I don’t know if I changed the output of the final code looks like this:

using Flux
using Distributions


batchsize, timesteps = Int(2000), Int(200)
data = (randn(Float32, batchsize, timesteps, 2),
				randn(Float32, batchsize, timesteps, 1))

init_norm() = (shape) -> randn(Float32, shape)
mse_fn(Y_pred, Y_true) = mean((Y_pred .- Y_true).^2)
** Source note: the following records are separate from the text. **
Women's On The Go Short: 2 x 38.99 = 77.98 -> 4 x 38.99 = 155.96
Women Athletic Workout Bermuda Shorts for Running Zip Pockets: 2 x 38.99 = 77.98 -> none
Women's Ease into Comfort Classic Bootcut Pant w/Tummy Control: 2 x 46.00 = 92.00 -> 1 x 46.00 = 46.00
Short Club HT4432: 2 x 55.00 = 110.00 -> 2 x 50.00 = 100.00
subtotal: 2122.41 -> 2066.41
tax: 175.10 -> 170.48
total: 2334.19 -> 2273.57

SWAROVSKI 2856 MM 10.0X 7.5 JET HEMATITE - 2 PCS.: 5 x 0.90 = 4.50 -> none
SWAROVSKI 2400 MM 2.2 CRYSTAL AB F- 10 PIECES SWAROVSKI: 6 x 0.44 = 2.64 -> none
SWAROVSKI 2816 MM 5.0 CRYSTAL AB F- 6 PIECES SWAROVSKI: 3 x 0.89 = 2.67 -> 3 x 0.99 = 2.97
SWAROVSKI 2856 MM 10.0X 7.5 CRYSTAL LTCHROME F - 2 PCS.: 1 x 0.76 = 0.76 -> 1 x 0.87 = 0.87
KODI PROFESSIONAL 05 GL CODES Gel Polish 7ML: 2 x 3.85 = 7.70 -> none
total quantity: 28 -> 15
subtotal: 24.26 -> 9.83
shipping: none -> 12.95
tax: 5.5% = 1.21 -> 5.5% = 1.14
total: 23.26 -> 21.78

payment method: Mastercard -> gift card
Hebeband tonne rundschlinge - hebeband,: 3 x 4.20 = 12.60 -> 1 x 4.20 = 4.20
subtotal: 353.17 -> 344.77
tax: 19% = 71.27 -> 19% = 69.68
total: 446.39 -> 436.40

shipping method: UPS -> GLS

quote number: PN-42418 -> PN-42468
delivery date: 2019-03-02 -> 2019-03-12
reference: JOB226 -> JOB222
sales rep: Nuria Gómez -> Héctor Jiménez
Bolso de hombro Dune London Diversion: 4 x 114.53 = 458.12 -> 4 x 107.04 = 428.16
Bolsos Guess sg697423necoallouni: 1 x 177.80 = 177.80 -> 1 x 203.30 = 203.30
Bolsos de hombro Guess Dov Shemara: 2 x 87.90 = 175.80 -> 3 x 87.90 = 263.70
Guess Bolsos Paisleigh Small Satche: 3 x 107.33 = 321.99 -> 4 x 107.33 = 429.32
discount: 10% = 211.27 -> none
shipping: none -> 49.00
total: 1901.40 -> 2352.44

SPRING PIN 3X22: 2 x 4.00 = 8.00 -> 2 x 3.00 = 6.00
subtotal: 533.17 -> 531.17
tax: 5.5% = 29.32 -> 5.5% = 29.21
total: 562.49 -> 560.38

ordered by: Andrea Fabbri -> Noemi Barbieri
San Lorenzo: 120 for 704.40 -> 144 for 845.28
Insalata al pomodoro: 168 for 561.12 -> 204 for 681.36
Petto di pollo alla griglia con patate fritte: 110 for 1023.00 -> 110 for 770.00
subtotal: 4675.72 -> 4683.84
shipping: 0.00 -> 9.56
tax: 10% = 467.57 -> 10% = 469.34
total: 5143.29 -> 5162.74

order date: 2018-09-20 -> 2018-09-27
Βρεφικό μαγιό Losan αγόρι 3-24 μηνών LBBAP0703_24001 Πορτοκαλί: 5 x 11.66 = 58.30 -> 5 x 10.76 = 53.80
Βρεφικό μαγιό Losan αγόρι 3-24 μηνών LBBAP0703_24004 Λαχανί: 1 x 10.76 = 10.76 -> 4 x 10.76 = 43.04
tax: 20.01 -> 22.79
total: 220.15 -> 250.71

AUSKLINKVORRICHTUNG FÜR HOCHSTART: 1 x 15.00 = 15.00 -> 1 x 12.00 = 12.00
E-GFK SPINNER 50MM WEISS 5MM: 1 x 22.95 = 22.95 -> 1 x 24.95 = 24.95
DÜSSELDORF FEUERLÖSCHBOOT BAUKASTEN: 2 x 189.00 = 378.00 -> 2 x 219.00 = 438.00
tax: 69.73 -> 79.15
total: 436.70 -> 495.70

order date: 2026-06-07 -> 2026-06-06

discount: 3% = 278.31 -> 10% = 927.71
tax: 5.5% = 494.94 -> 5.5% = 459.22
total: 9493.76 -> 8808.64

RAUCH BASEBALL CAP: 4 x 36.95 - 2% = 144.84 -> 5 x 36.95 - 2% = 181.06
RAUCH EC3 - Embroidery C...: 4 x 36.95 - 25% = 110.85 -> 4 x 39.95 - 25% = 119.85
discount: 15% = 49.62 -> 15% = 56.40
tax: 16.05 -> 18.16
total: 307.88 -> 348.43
function model(prms, data)
	X, Y = data
	state = ones(Float32, 2000)
	ylist = Flux.Zygote.Buffer(Array{Array{Float32,1},1}(), timesteps)
  @inbounds for t in 1:timesteps::Int
    ylist[t], state = predict_fn_const(prms, view(X,:,t,:), state)
  end
	ypred = cat(dims=2, ylist...)
	loss = mse_fn(ypred, Y)
end
function init(data)
  prms = init_norm()(2000)
  loss = model(prms, data)
  opt = ADAM(0.06, (0.3, 0.7))
  loss, prms, opt
end
function gradient_pro(f, args...)
  @time y, back = Flux.pullback(f, args...)  # forwardprop time
  y, back(one(y))
end
function step(data, prms, opt)
	# @code_warntype(model(prms, data))
  loss, grads = gradient_pro((p) -> model(p, data), prms)
  loss, prms, opt
end
function predict_fn_const(prms, inputs, state)
  # SOME random multiplications...
  i1, i2 = view(inputs, :, 1), view(inputs, :, 2)
  o14 = i1 .+ i2
  o104 = o14 .* prms
  r206 = state
	out, next_states = o104 .+ r206, o104
end
function test()
  loss, params, opt = init(data)
  for i in 1:10
    @time loss, params, opt = step(data, params, opt)   # forward & backwardprop time
  end
  loss
end
@time test()

The results:

  0.352301 seconds (841.94 k allocations: 48.380 MiB)
  0.480803 seconds (1.04 M allocations: 64.940 MiB)
  0.002801 seconds (25.09 k allocations: 9.946 MiB)
  0.004730 seconds (28.00 k allocations: 17.698 MiB)
  0.003337 seconds (25.09 k allocations: 9.946 MiB)
  0.006421 seconds (28.00 k allocations: 17.697 MiB)
  0.019834 seconds (25.09 k allocations: 9.946 MiB, 79.98% gc time)
  0.022040 seconds (28.01 k allocations: 17.698 MiB, 71.97% gc time)
  0.003194 seconds (25.09 k allocations: 9.946 MiB)
  0.005274 seconds (28.00 k allocations: 17.697 MiB)
  0.003315 seconds (25.09 k allocations: 9.946 MiB)
  0.006852 seconds (28.00 k allocations: 17.697 MiB)
  0.004084 seconds (25.09 k allocations: 9.946 MiB)
  0.007252 seconds (28.00 k allocations: 17.697 MiB)
  0.011192 seconds (25.09 k allocations: 9.946 MiB, 64.36% gc time)
  0.013348 seconds (28.01 k allocations: 17.698 MiB, 53.97% gc time)
  0.003219 seconds (25.09 k allocations: 9.946 MiB)
  0.006179 seconds (28.00 k allocations: 17.698 MiB)
  0.003185 seconds (25.09 k allocations: 9.946 MiB)
  0.005193 seconds (28.00 k allocations: 17.698 MiB)
  0.796614 seconds (1.81 M allocations: 255.765 MiB, 2.90% gc time)

This is 10x speed up for sure.
The buffer speeded added 10x speedup. And that hcat works on it pretty well. Also column based indexing we tried which adds some more speed I think, like 2x speedup.

But still not 0.001sec so I don’t know what could be better. Maybe gradient tape?